▶ [Dataset entries]
########
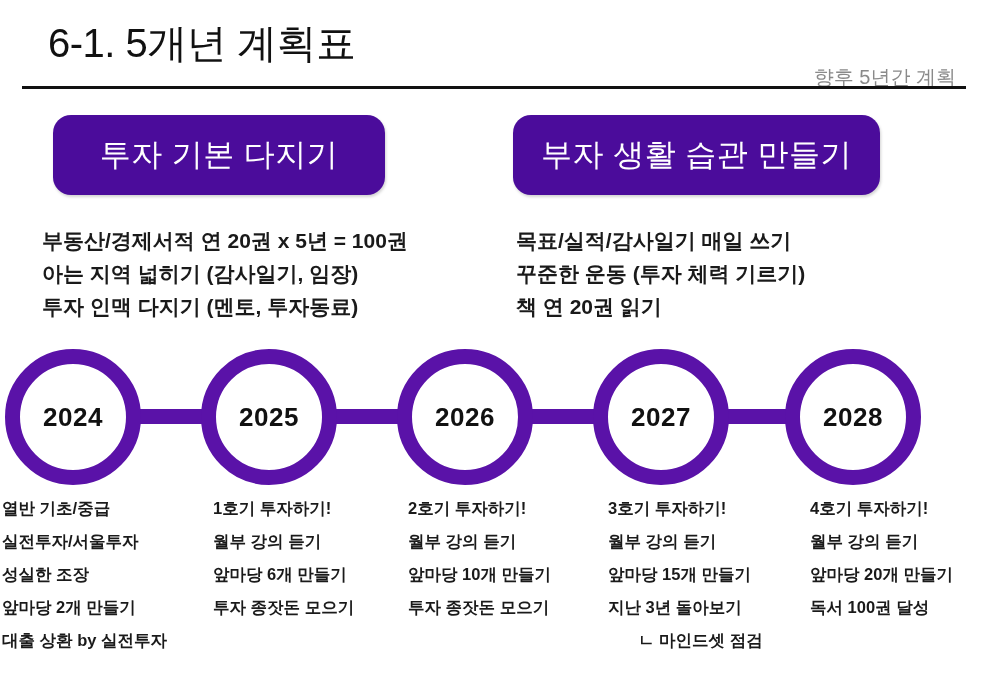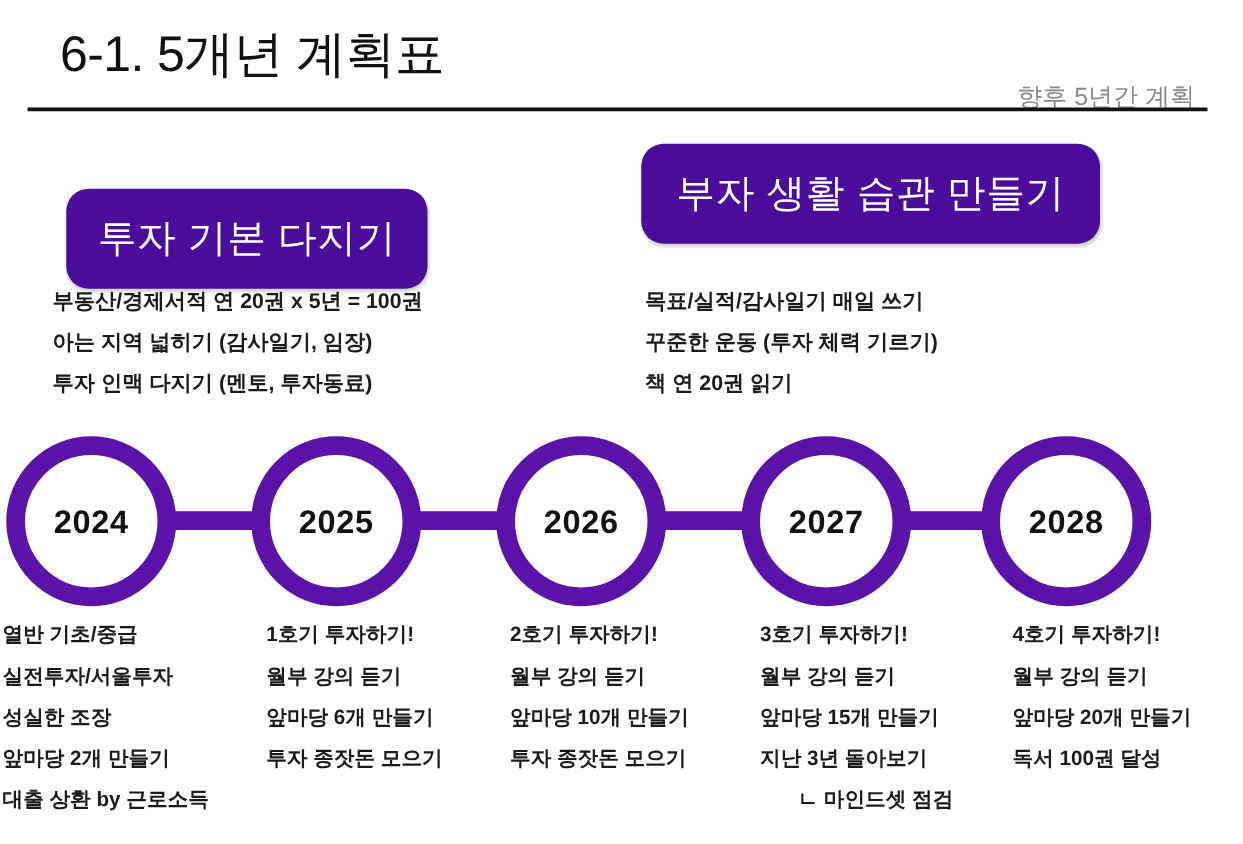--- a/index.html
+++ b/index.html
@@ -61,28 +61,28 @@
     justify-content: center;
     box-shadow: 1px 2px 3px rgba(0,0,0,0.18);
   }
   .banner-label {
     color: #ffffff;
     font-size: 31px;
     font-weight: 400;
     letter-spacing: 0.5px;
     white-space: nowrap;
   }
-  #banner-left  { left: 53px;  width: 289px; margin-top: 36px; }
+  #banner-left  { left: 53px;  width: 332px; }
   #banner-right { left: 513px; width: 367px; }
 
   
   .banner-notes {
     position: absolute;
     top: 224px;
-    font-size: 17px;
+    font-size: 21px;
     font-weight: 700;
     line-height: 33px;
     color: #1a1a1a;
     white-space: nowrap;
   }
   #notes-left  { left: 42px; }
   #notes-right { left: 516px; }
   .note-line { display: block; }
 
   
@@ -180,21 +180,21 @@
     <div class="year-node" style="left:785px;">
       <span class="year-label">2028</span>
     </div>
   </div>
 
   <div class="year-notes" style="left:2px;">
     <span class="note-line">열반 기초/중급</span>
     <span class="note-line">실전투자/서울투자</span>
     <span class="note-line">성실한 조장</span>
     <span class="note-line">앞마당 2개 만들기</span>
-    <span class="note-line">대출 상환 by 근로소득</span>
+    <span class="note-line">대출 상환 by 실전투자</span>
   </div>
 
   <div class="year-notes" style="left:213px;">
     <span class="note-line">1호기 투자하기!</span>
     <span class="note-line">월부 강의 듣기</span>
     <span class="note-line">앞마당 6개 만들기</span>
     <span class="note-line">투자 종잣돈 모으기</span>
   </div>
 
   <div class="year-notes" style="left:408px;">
########
Sift the material for lines with the string "width". Copy each one found.

▶ [Solution]
-  #banner-left  { left: 53px;  width: 289px; margin-top: 36px; }
+  #banner-left  { left: 53px;  width: 332px; }
   #banner-right { left: 513px; width: 367px; }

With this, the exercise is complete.